Back in my high school days, when I was a carefree, drug-addicted party child, I would often find my way home by some stroke of luck and manage to pass out in my bed. Every once in a while I would have to put a garbage can next to the bed so I could roll over and deposit vomit into the container. (Ah, I almost get teary-eyed just thinking about how adorable the scene must have been.) Somehow, I could usually avoid being discovered by my mom, which was not an easy task. One time, however, I left a smell-tale sign of a different kind -- one that only someone in an inebriated state could leave.
I had been indulging in my usual diet of pills, weed, and large quantities of alcohol. This was often followed by a trip to either Taco Bell or a local diner called CK's. Going to either of these sub-standard dietary abominations was asking for trouble, but reason is not a strong suit with a dumb, stoned teenager. After ingesting a bunch of horsemeat, I went home to pass out.
Being a Friday night, I was hoping to sleep undisturbed until extremely late Saturday morning. My stomach felt pretty stable, so I didn't keep the wastebasket handy. Little did I know that what I really needed was to put a crapper next to the bed!

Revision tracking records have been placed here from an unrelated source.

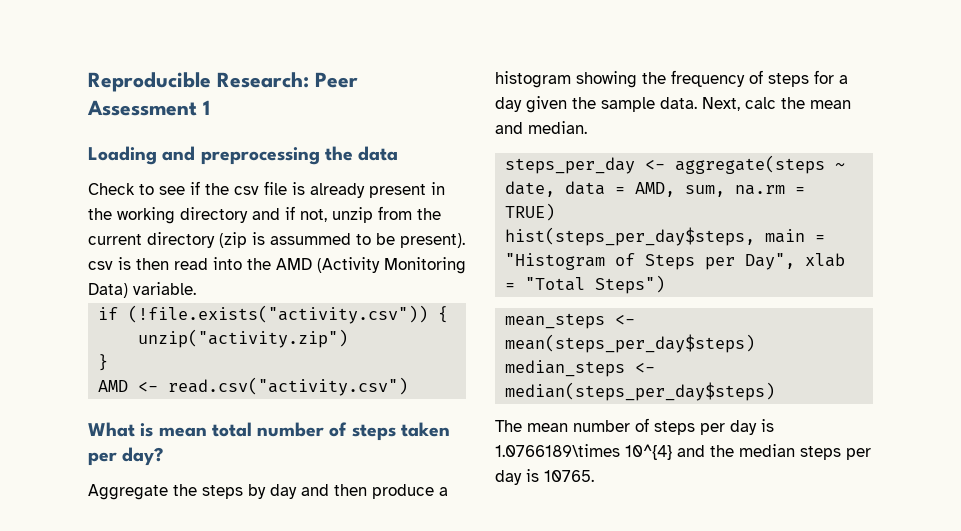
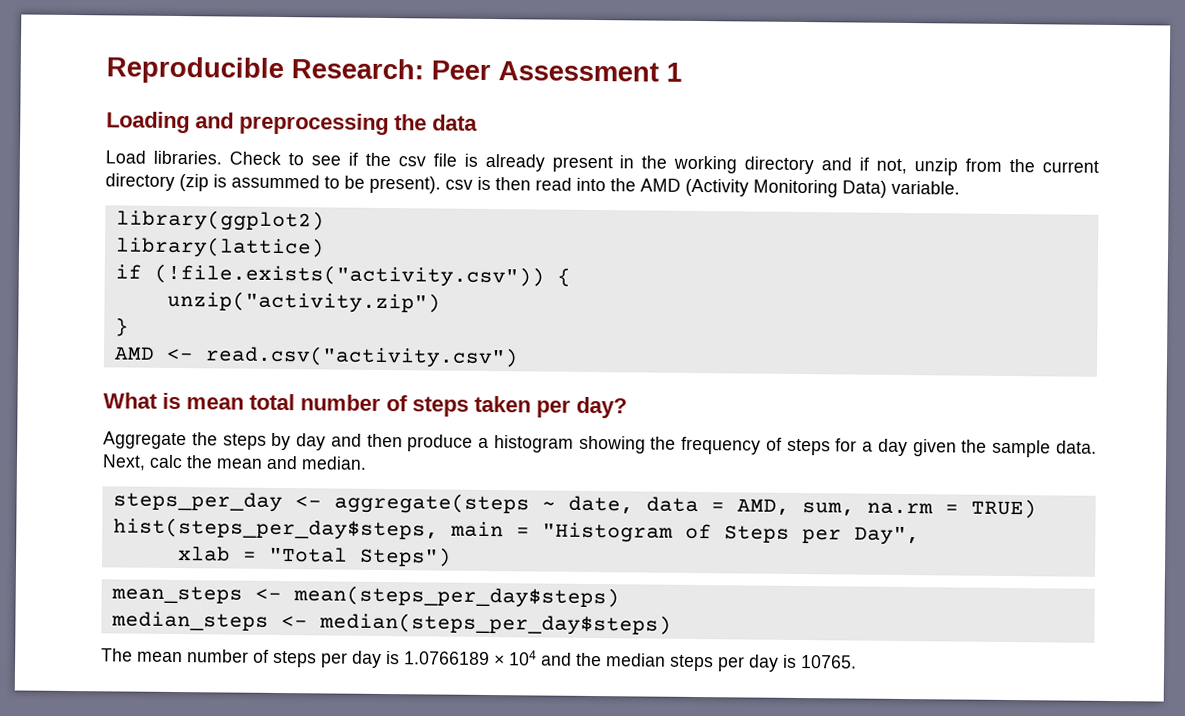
(399, 153) none -> [105,150,222,165] Load libraries.
(196, 288) none -> [115,209,325,232] [114,236,325,259] // library(ggplot2) // library(lattice)
(796, 261) none -> (920, 536) //
[495,444,672,460] 1.0766189\times 10^{4} -> [404,650,537,666] 1.0766189 × 104

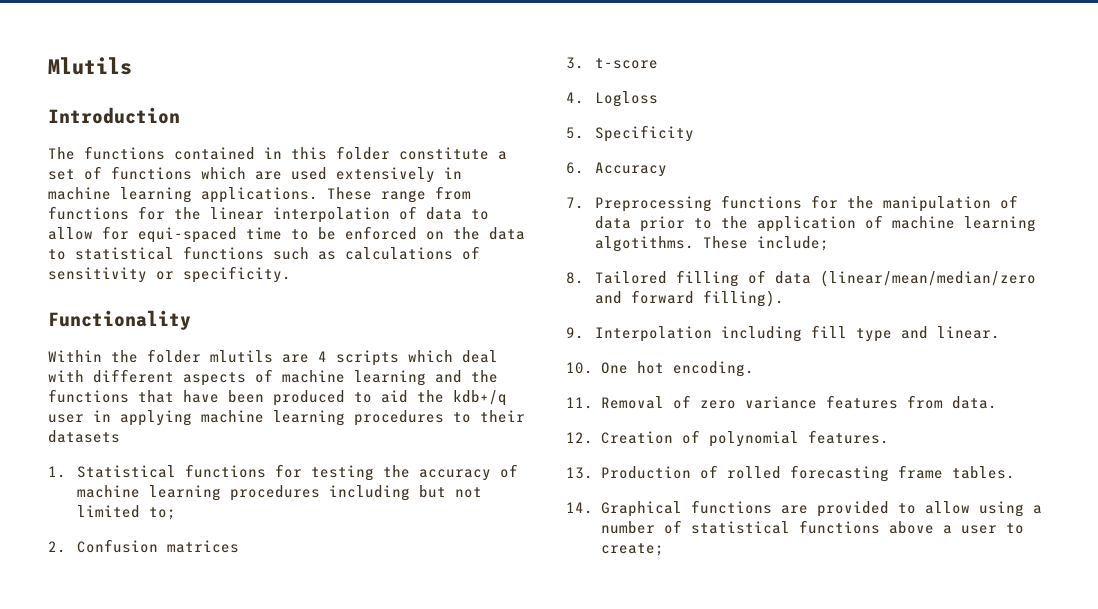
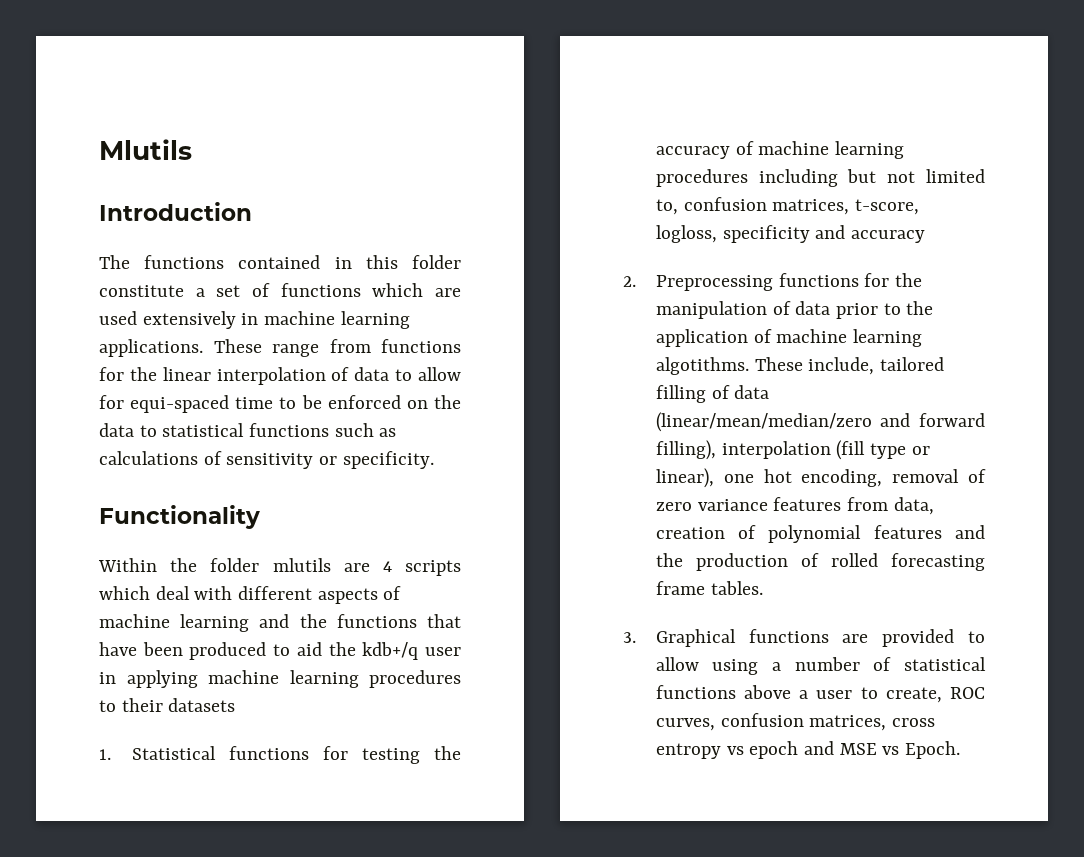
[149,507,177,520] [48,539,240,553] [566,57,659,69] [566,91,659,107] [566,125,695,142] [566,162,668,177] [566,197,584,209] to; // 2. Confusion matrices // 3. t-score // 4. Logloss // 5. Specificity // 6. Accuracy // 7. -> [655,197,919,215] [655,225,925,243] [623,276,636,287] to, confusion matrices, t-score, logloss, specificity and accuracy // 2.
[757,236,830,251] [566,271,668,284] include; // 8. Tailored -> [808,357,944,375] include, tailored
[703,290,785,307] [566,325,1001,342] [566,361,754,377] [566,396,664,409] filling). // 9. Interpolation including fill type and linear. // 10. One hot encoding. // 11. Removal -> [655,440,930,460] [655,468,960,488] filling), interpolation (fill type or linear), one hot encoding, removal
[951,396,997,409] [566,430,889,447] [566,466,691,479] data. // 12. Creation of polynomial features. // 13. Production -> [893,497,934,515] [655,525,985,543] [655,553,788,571] data, creation of polynomial features and the production
[566,502,593,514] 14. -> [623,632,636,643] 3.
[600,543,664,556] create; -> [885,687,985,703] [655,713,935,731] [655,741,960,759] create, ROC curves, confusion matrices, cross entropy vs epoch and MSE vs Epoch.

Saturday morning came, and wouldn't you know, my Mom decided to clean the house early. This meant having to get my ass out of bed to let her vacuum and dust, etc. I stumbled out of the room and plopped down on the sofa in a daze. As I sat there hating life, my Mom came out of my room and told me it smelled like a monkey cage, and that the dog must have squirtalized the carpet. Too bad for her! I wasn't cleaning that shit up! It was her dog anyway and she loves to clean, so she can take care of it. Or so I thought.
Minutes later, she found the mound. Guess where it was? Right next to the bed. How dare that fucking dog! Shit next to my bed. I ought to make her eat it! But then the news came...
"Uh, son. This is one big turd! I think you shit in your room last night!"
"NO way! You're crazy! I would never do that... would I?"
I decided to investigate. Sure enough, this was no dog turd. It was man-laid! I had dropped a perfectly cylindrical twelve-inch deuce right next to my bed. Though it smelled like a donkey corral, it was quite majestic, like a baby tree that fallen in the woods, laying there, waiting to become a home for fungi and rodents. I was proud.
Proud, until I realized that since I had spawned it, I would have to clean it up. Shit!
After using half a roll of paper towels to hoist this stifle tower out of the room and into the bowl, a stench of gratitude stank in. Considering the night before and what I had ingested, this could have been much worse. It might have been a wet vac job! Oh, the visual makes my stomach turn.
Today, I'm glad to say those wild days are long gone, and 99% of my movements are put in their proper place. However, I will always look back at the past with a stench of nosestalgia and remember why I quit drinking. It isn't cool to drop stool in your sleep when you're sixteen. There will plenty of time for that when I'm eighty.